Alih-alih memiliki Harley, masyarakat kebanyakan masih bergulat dengan
kecukupakan pangan tiap hari. Jadi wajar saja masyarakat kecewa dan meluapkan
kekesalannya di dunia maya.
Namun
menggeneralisasi sebuah peristiwa secara berlebihan adalah salah satu jenis
kesesatan berpikir. Tidak semua anak pejabat seburuk yang sedang diberitakan
akhir-akhir ini. Pejabat-pun juga tidak semuanya korupsi, walau saya paham,
saking banyaknya, seolah-seolah masyarakat berpikir pejabat jujur hanya oknum. Saya
jadi tergelitik untuk membagikan pandangan saya terkait suka dan duka sebagai
anak pejabat, walau hanya di level kabupaten.
Bapak
saya adalah seorang kepala dinas sejak lebih dari satu dekade yang lalu. Saya
sebenarnya tidak terlalu banyak ikut campur dengan urusan kantor orang tua
saya. Saya hanya bisa berprasangka baik bahwa orang tua saya bekerja dengan
jujur dan amanah. Kalau ingat sepeda motor mio butut yang saya pakai ketika
SMA, dan betapa rumah kecil saya di Panji Permai tidak banyak berubah sejak
saya balita, sepertinya orang tua saya bekerja apa adanya.
Menjadi
anak pejabat memang saya akui memberi banyak kemudahan. Karena negara ini masih
sangat menjunjung tinggi feodalisme, tentu saja perlakuan orang akan terasa
lebih istimewa ketika tahu bahwa saya anak pejabat. Saya juga merasa lebih
cepat dalam mengakses informasi. Belum lagi relasi orang tua saya juga sangat
berguna, contohnya untuk mencari informan penelitian skripsi saya waktu itu
yang perlu akses ke orang-orang pemerintahan.
Tapi
segala keistimewaan itu buat saya pribadi, di sisi lain, sangat menjengkelkan.

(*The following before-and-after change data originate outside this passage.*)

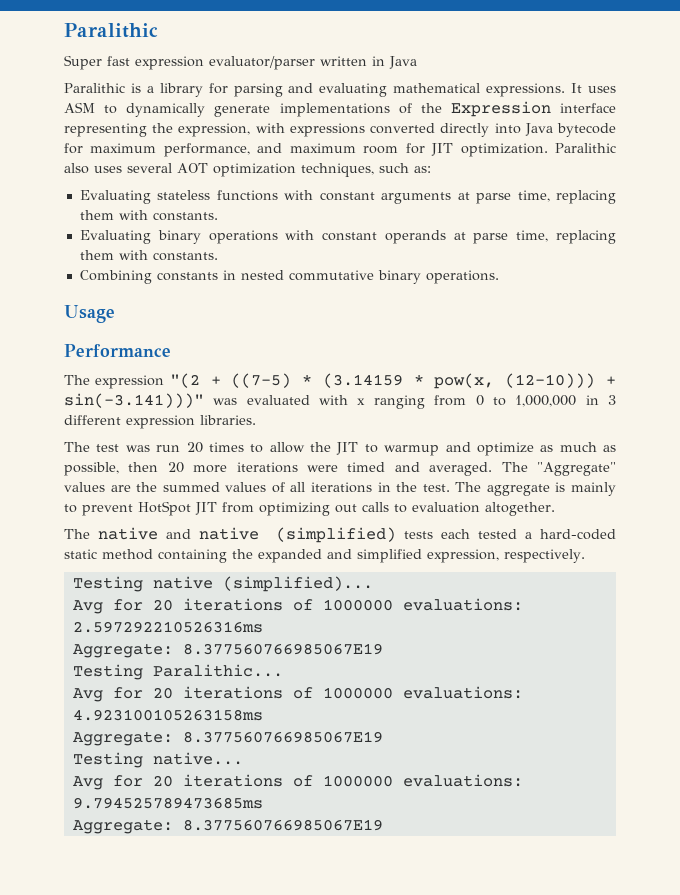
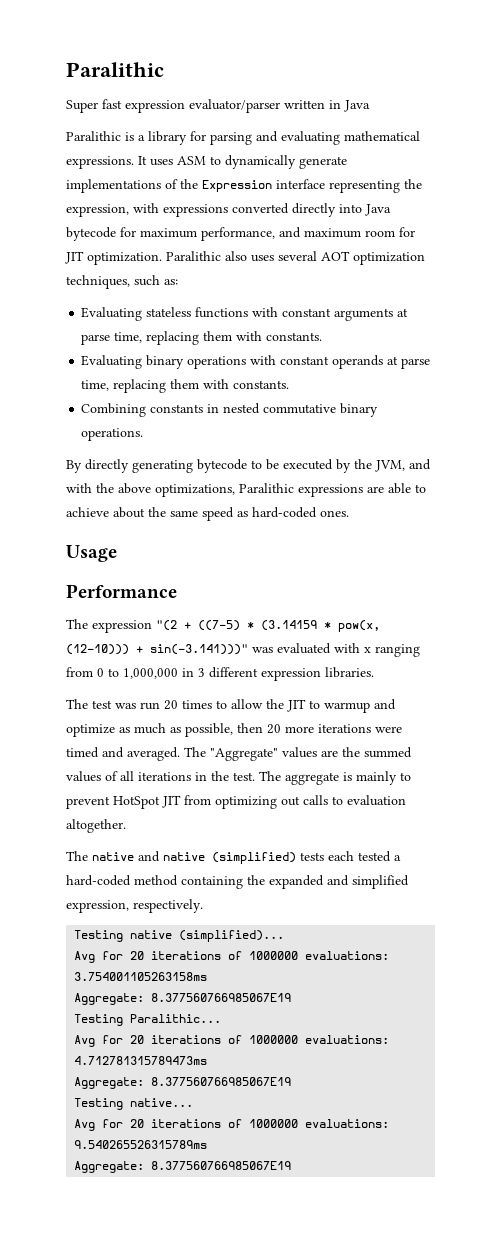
+ By directly generating bytecode to be executed by the JVM, and with the above optimizations, Paralithic expressions are able to achieve about the same speed as hard-coded ones.
- The native and native (simplified) tests each tested a hard-coded static method containing the expanded and simplified expression, respectively.
+ The native and native (simplified) tests each tested a hard-coded method containing the expanded and simplified expression, respectively.
- Avg for 20 iterations of 1000000 evaluations: 2.597292210526316ms
+ Avg for 20 iterations of 1000000 evaluations: 3.754001105263158ms
- Avg for 20 iterations of 1000000 evaluations: 4.923100105263158ms
+ Avg for 20 iterations of 1000000 evaluations: 4.712781315789473ms
- Avg for 20 iterations of 1000000 evaluations: 9.794525789473685ms
+ Avg for 20 iterations of 1000000 evaluations: 9.540265526315789ms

Salah satu hal yang pasti dialami anak pejabat adalah minimnya validasi
terhadap kemampuan diri. Tidak peduli seberapa keras kami berusaha, pasti akan
ada anggapan bahwa semua pencapaian itu dikarenakan status orang tua sebagai
pejabat pemerintah. Sebaliknya, jika kami melakukan hal yang memalukan, cibiran
juga pasti berdatangan. “Gimana sih, anak pejabat kok gagal, bikin malu saja!”,
kurang lebih sindiran semacam itu yang akan akrab diterima jika seorang anak
pejabat melakukan hal yang kurang baik atau gagal mencapai sesuatu.
Saran
Untuk Anak Pejabat
Terlepas
dari suka dan dukanya, menjadi anak pejabat tetaplah harus diakui sebagai
privilese. Lalu bagaiman dengan krisis eksistensi dan susahnya mendapat
validasi kemampuan diri bagi anak pejabat? Saran saya adalah merantau, pergi
jauh dari rumah, cobalah berkarya jauh dari orang tua. Saya sudah membuktikan dan
rasanya cukup efektif. Sejak 2015, saya memutuskan meninggalkan Situbondo,
berjuang di ibukota dan memulai kehidupan baru. Walau tentu sangat melelahkan,
terlebih bapak saya sepertinya termasuk pejabat yang gak kaya-kaya amat,
merantau adalah cara terbaik untuk membangun eksistensi sebagai individu dan
terlepas dari bayang-bayang orang tua. Saat saya berhasil menjuarai suatu
kejuaraan ketika kuliah, tidak ada yang mengaitkan itu dengan orang tua saya,
dan itu sangat melegakan.
Langkah
tersebut bukan murni dari saya sendiri. Saya hanya terinspirasi dari salah satu
anak pejabat yang selalu dicontohkan oleh bapak saya sebagai teladan yang baik.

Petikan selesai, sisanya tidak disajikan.